🤖 AI Summary
This work evaluates the reliability of large language models (LLMs) in a foundational operations research pedagogical task: converting linear programming primal problems to their duals (P2DC). Addressing high false-positive rates and the absence of formal verification in existing evaluation methods, we propose a novel automatic verification approach based on *canonical graph edit distance* (CGED), integrated within a comprehensive assessment framework supporting instance generation, rigorous correctness validation, and fine-grained error attribution. Our systematic evaluation—first of its kind—reveals that even mainstream open-weight LLMs commit frequent, fundamental errors on minimal two-variable instances.

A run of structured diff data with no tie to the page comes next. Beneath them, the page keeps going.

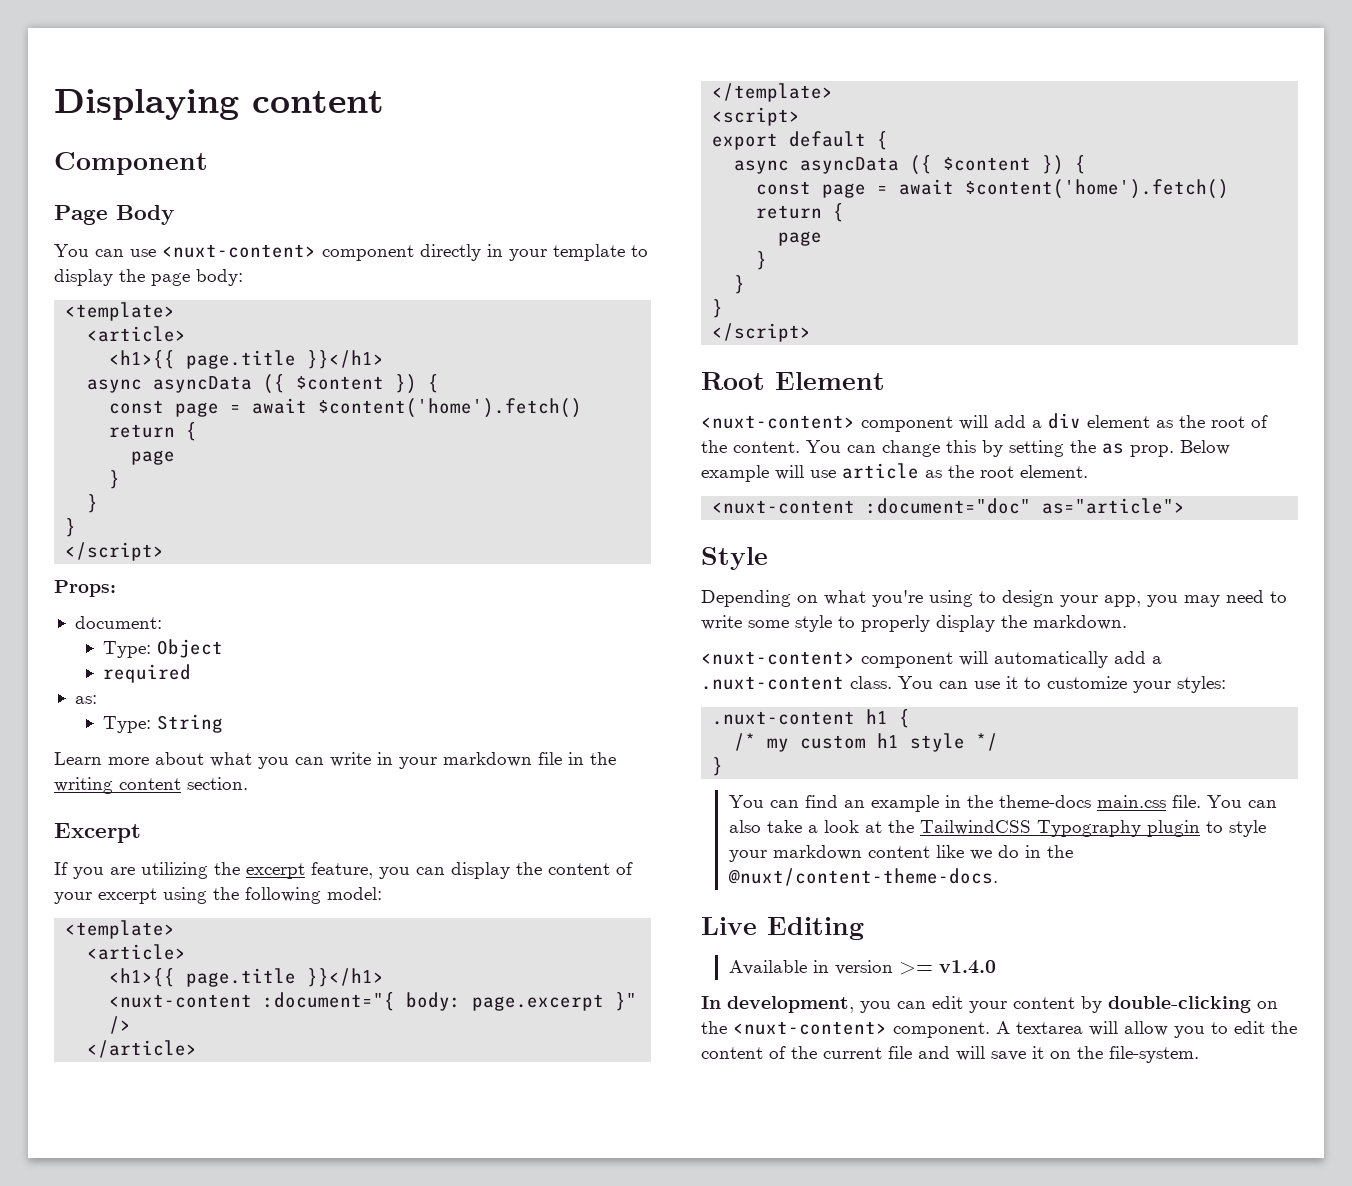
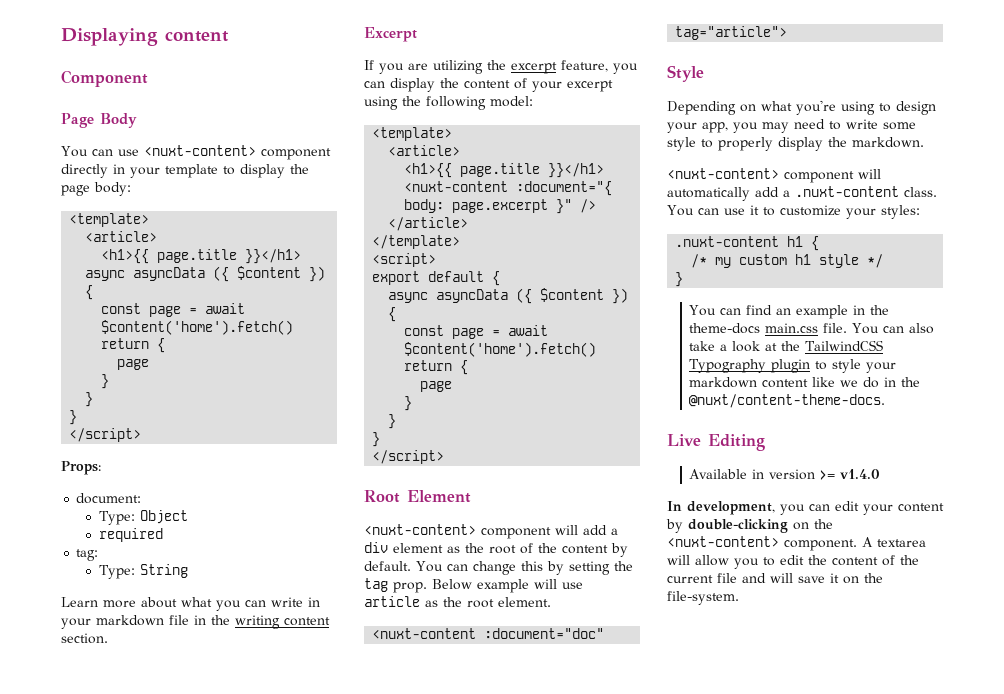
- as:
+ tag:
- <nuxt-content> component will add a div element as the root of the content.
+ <nuxt-content> component will add a div element as the root of the content by default.
- You can change this by setting the as prop.
+ You can change this by setting the tag prop.
- <nuxt-content :document="doc" as="article">
+ <nuxt-content :document="doc" tag="article">

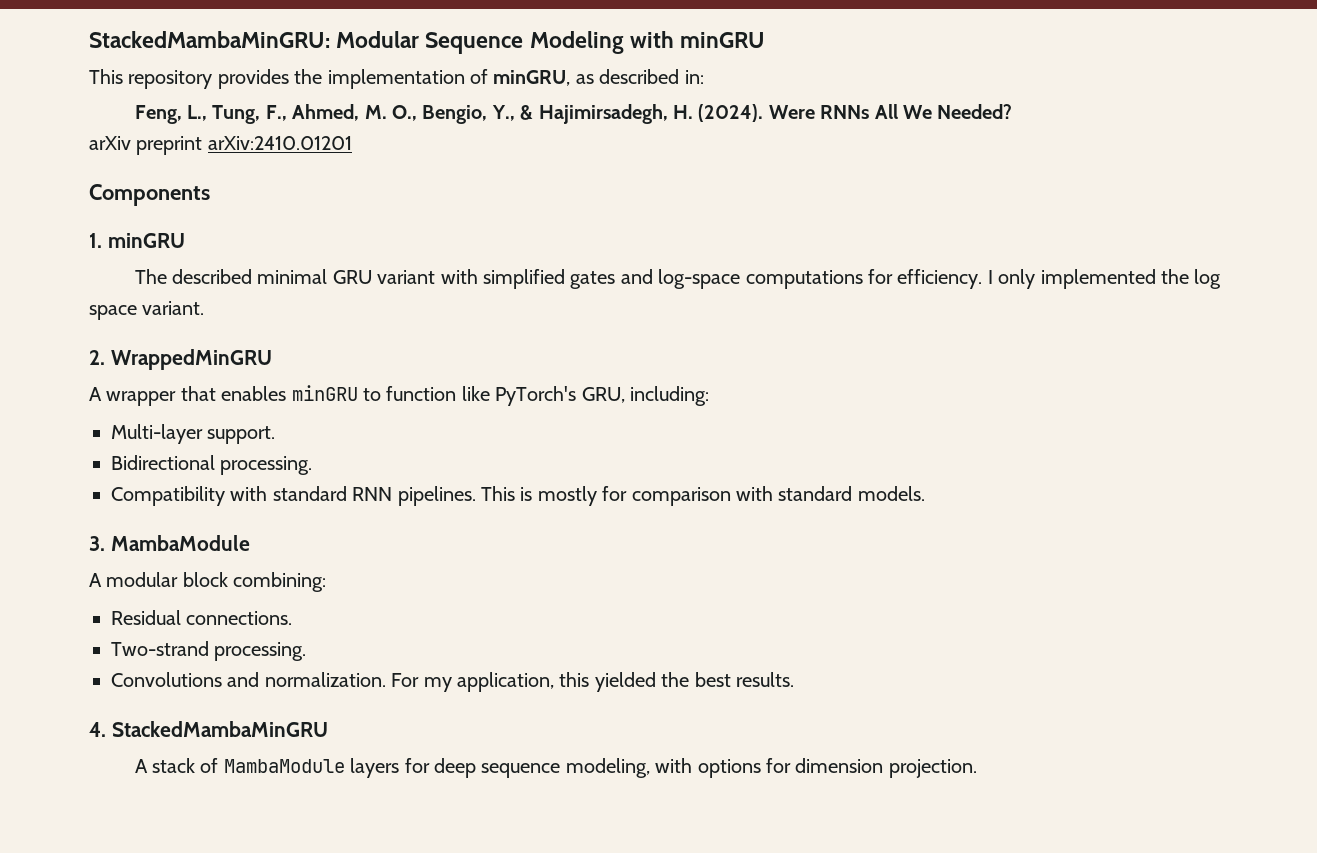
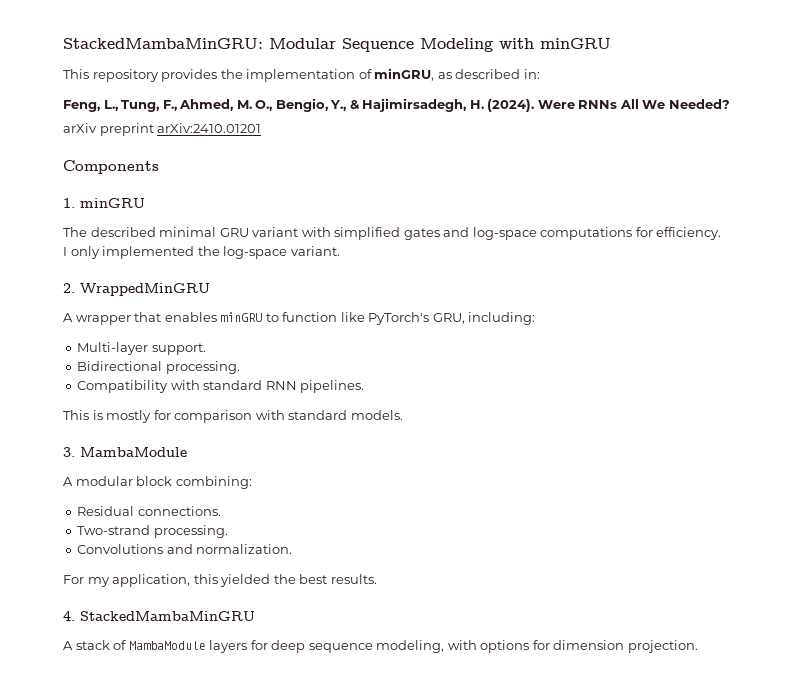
- The described minimal GRU variant with simplified gates and log-space computations for efficiency. I only implemented the log space variant.
+ The described minimal GRU variant with simplified gates and log-space computations for efficiency.
+ I only implemented the log-space variant.
- Compatibility with standard RNN pipelines. This is mostly for comparison with standard models.
+ Compatibility with standard RNN pipelines.
+ This is mostly for comparison with standard models.
- Convolutions and normalization. For my application, this yielded the best results.
+ Convolutions and normalization.
+ For my application, this yielded the best results.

Moreover, they exhibit significant fragility in auxiliary tasks such as correctness judgment and error localization. These findings challenge the prevailing assumption of LLMs’ reliability as optimization teaching aids, providing both theoretical grounding and empirical benchmarks for trustworthy LLM deployment in educational contexts.
📝 Abstract
Consider the following task taught in introductory optimization courses which addresses challenges articulated by the community at the intersection of (generative) AI and OR: generate the dual of a linear program. LLMs, being trained at web-scale, have the conversion process and many instances of Primal to Dual Conversion (P2DC) at their disposal. Students may thus reasonably expect that LLMs would perform well on the P2DC task. To assess this expectation, this paper introduces DualSchool, a comprehensive framework for generating and verifying P2DC instances. The verification procedure of DualSchool uses the Canonical Graph Edit Distance, going well beyond existing evaluation methods for optimization models, which exhibit many false positives and negatives when applied to P2DC. Experiments performed by DualSchool reveal interesting findings. Although LLMs can recite the conversion procedure accurately, state-of-the-art open LLMs fail to consistently produce correct duals. This finding holds even for the smallest two-variable instances and for derivative tasks, such as correctness, verification, and error classification. The paper also discusses the implications for educators, students, and the development of large reasoning systems.